■ Task
Where does the string "wstunnel" appear in the listing below? Copy every line where it does.

================

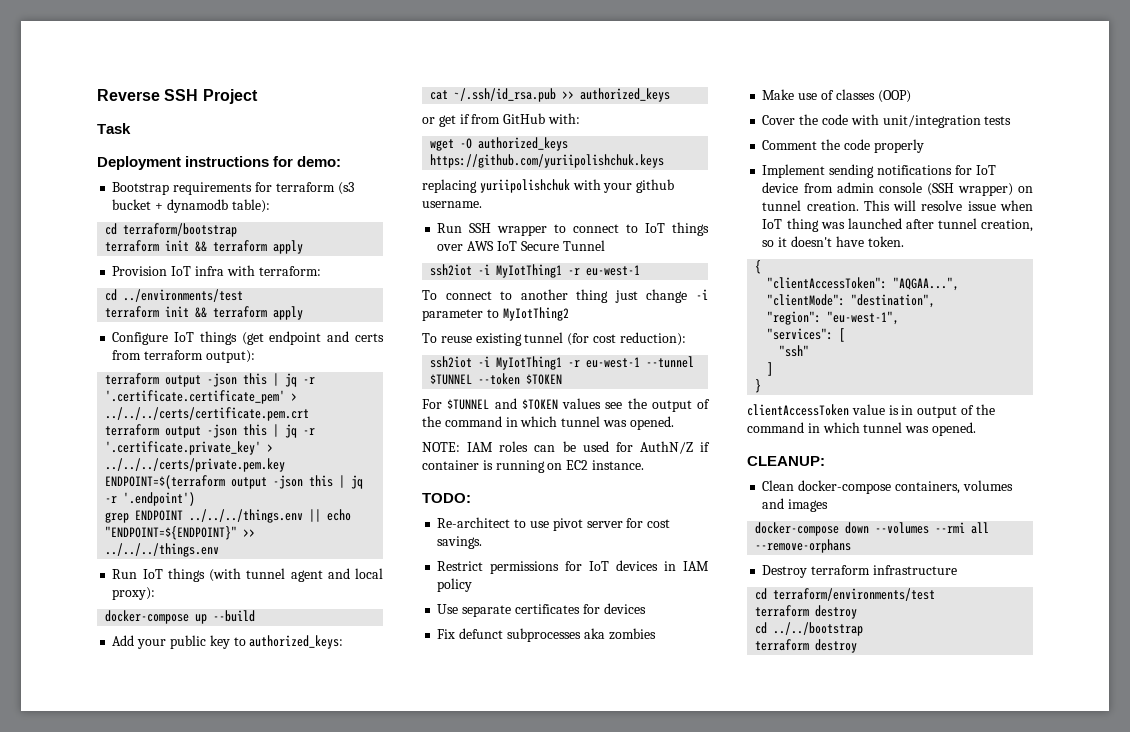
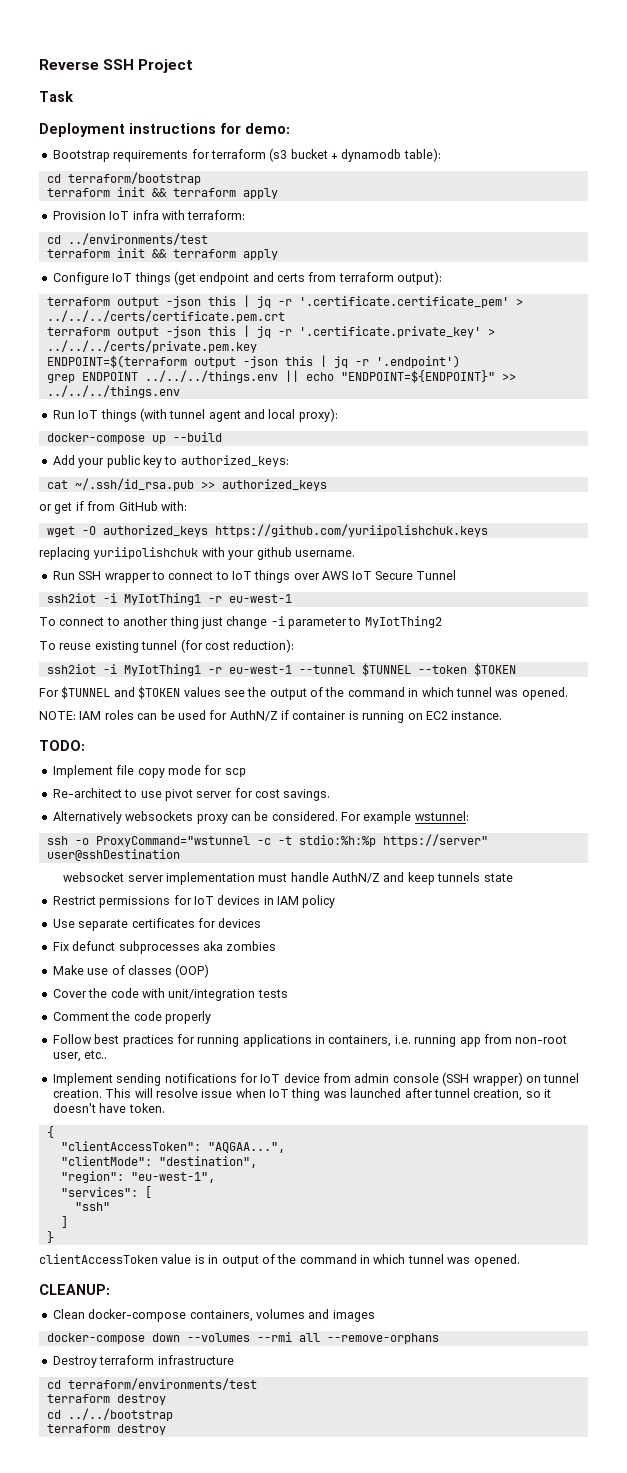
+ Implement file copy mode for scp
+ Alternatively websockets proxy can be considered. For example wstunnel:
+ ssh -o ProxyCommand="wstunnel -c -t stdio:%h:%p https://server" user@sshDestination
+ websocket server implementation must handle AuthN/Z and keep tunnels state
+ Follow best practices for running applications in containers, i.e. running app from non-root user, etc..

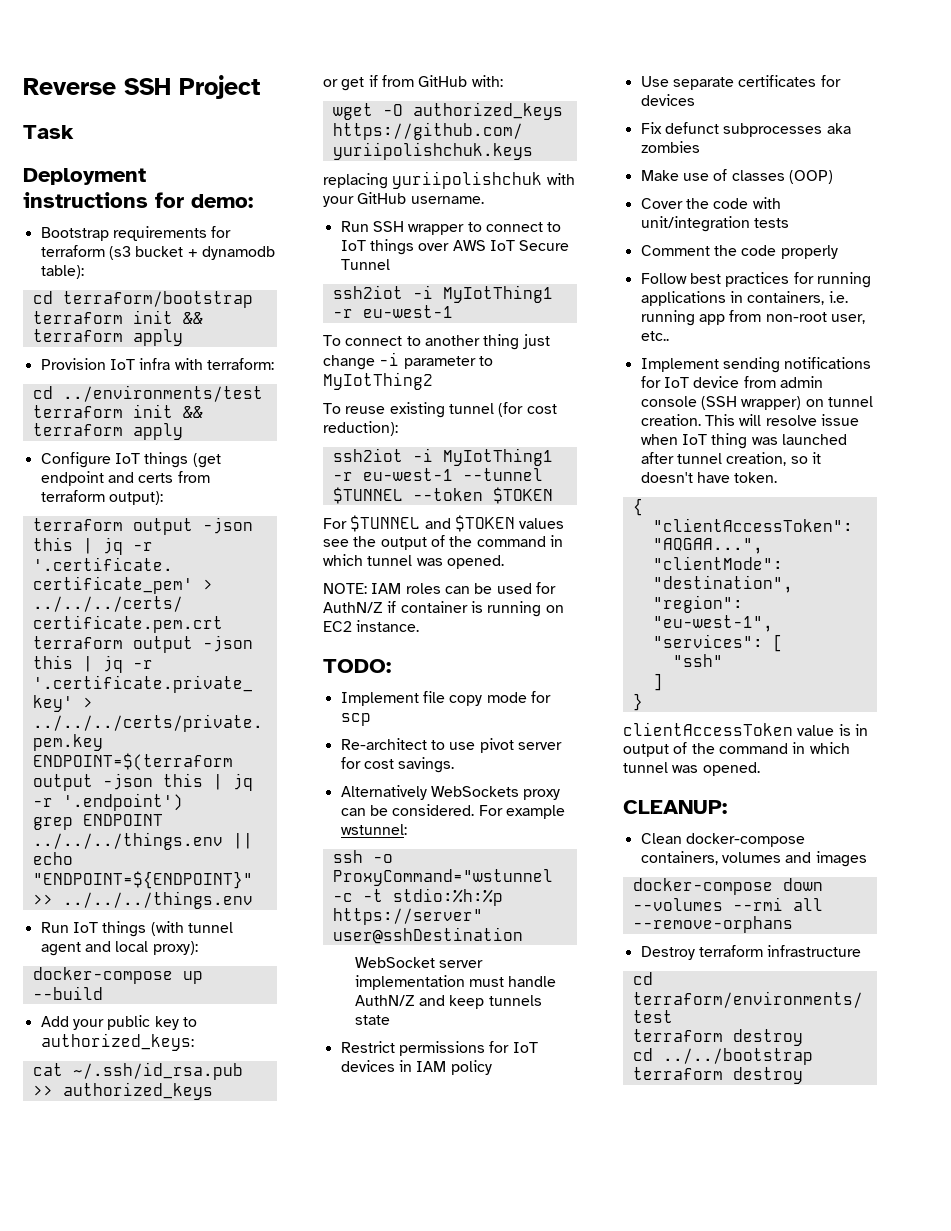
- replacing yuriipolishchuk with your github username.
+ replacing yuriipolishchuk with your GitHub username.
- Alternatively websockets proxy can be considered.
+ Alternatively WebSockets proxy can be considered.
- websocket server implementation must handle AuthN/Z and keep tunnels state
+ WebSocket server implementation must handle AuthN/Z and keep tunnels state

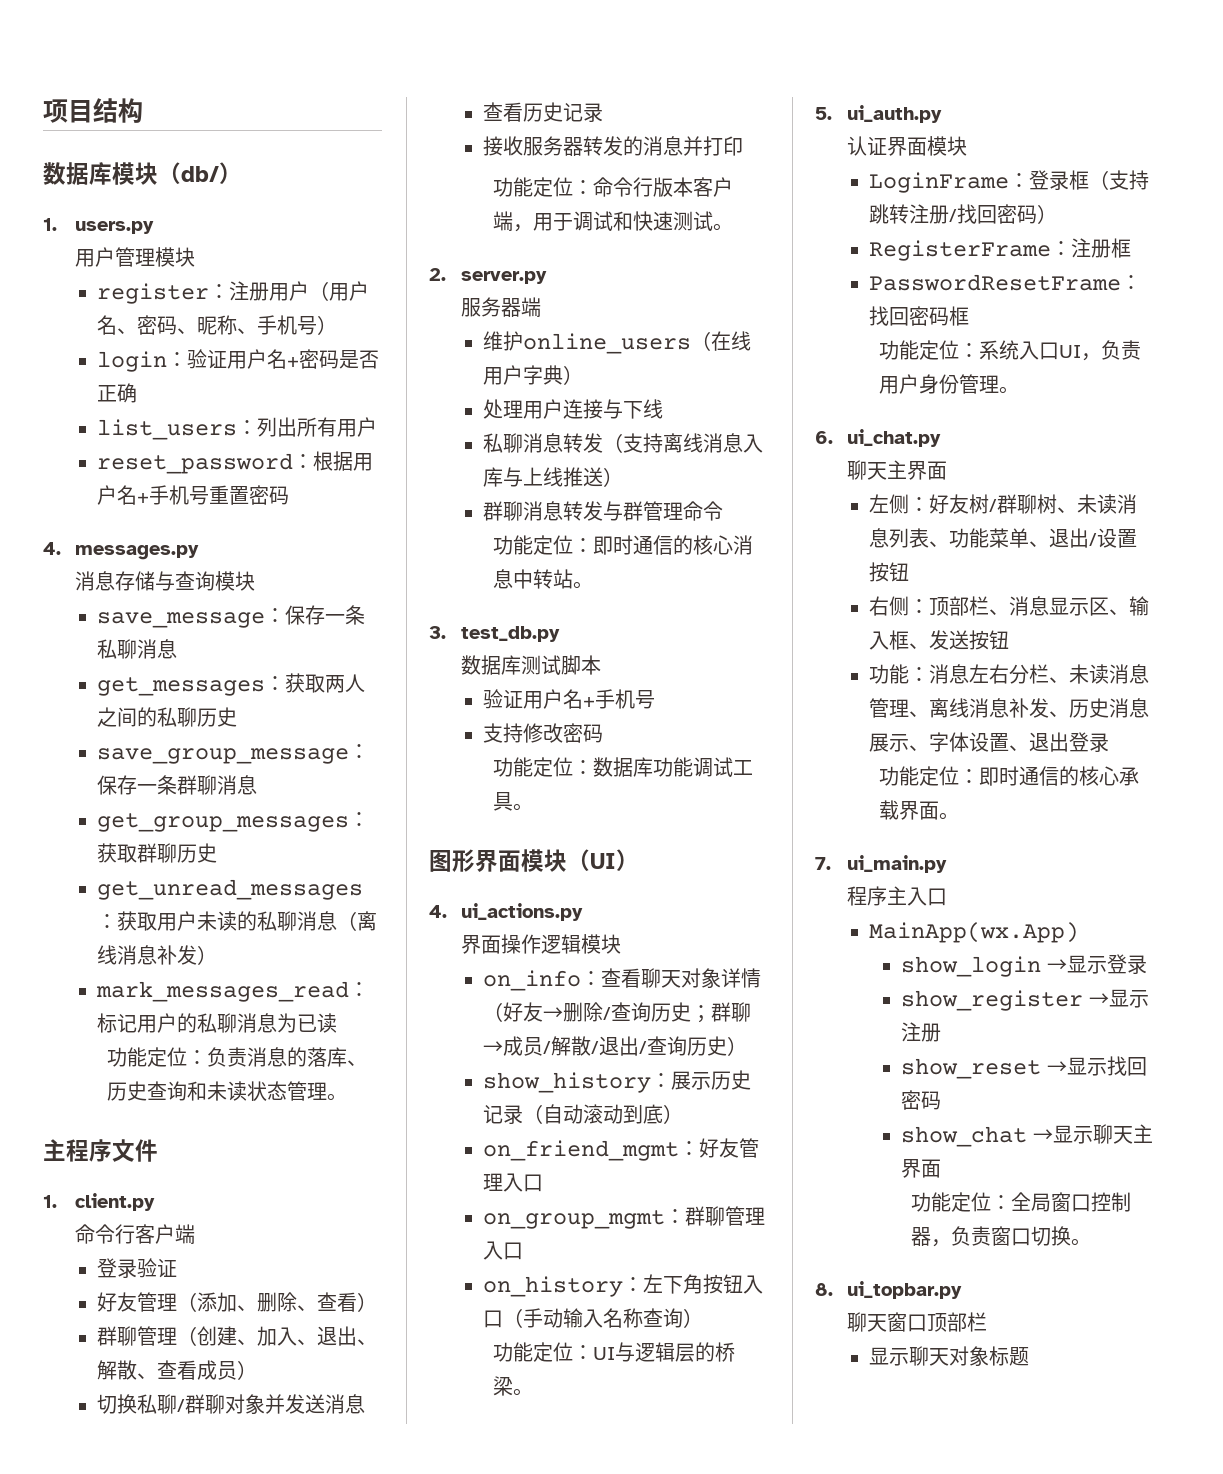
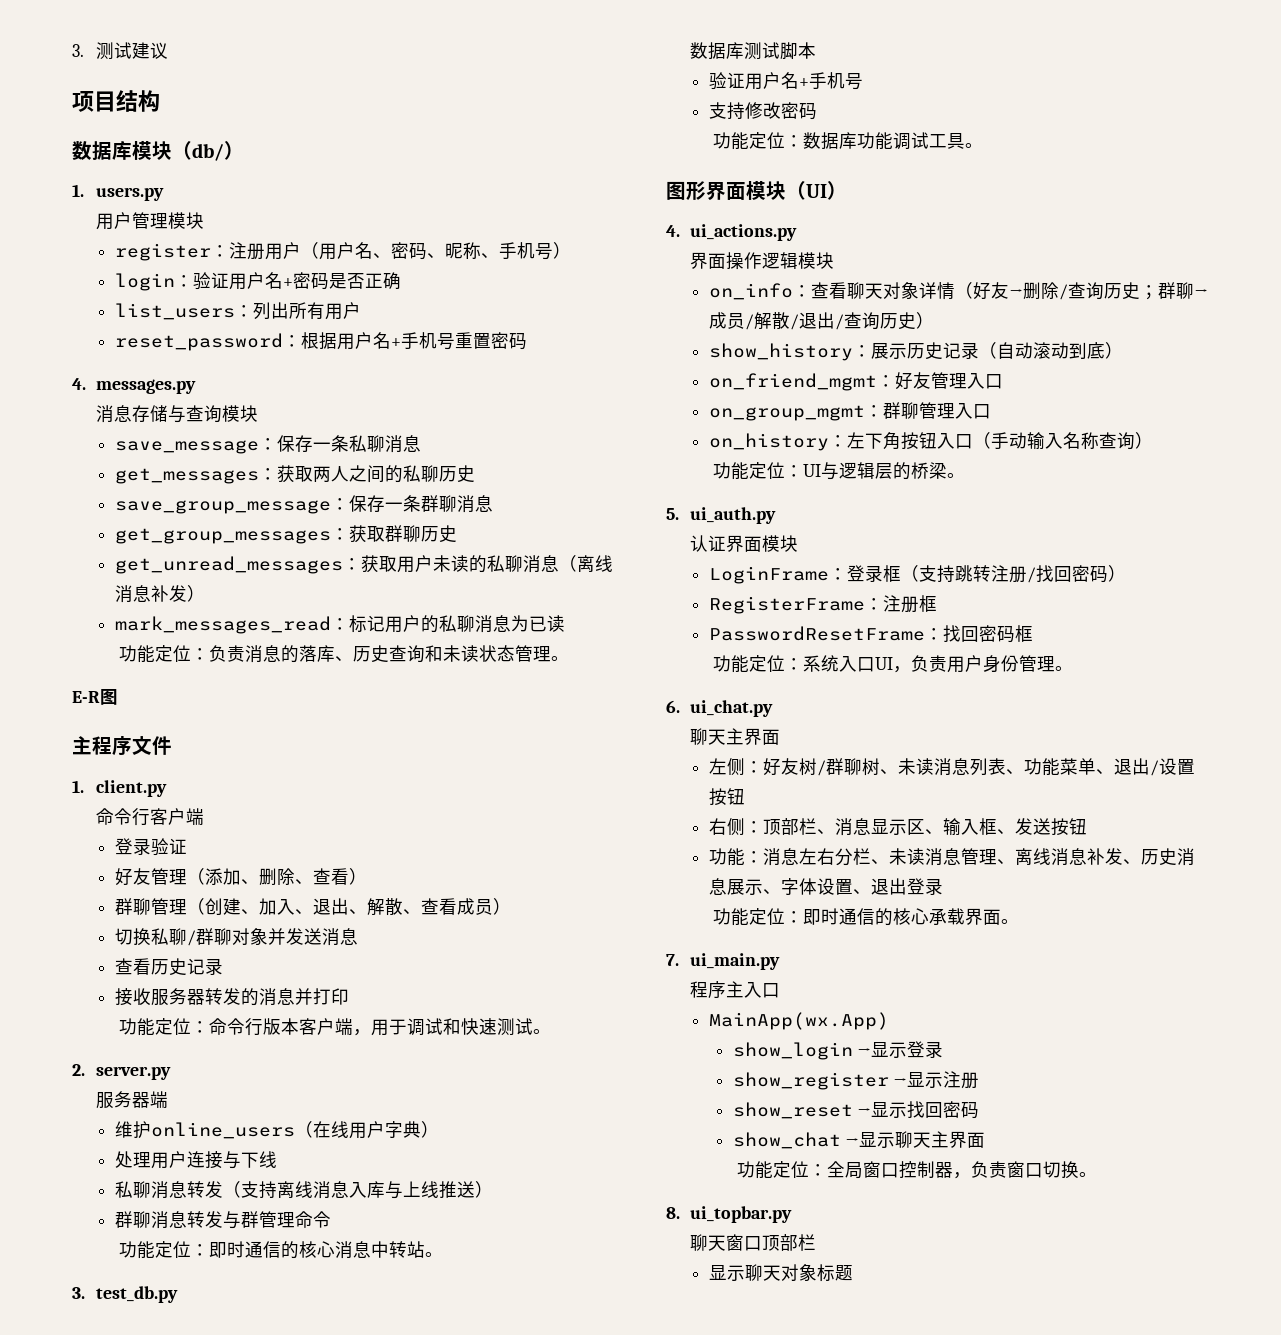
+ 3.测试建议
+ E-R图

================

■ Solution below
+ Alternatively websockets proxy can be considered. For example wstunnel:
+ ssh -o ProxyCommand="wstunnel -c -t stdio:%h:%p https://server" user@sshDestination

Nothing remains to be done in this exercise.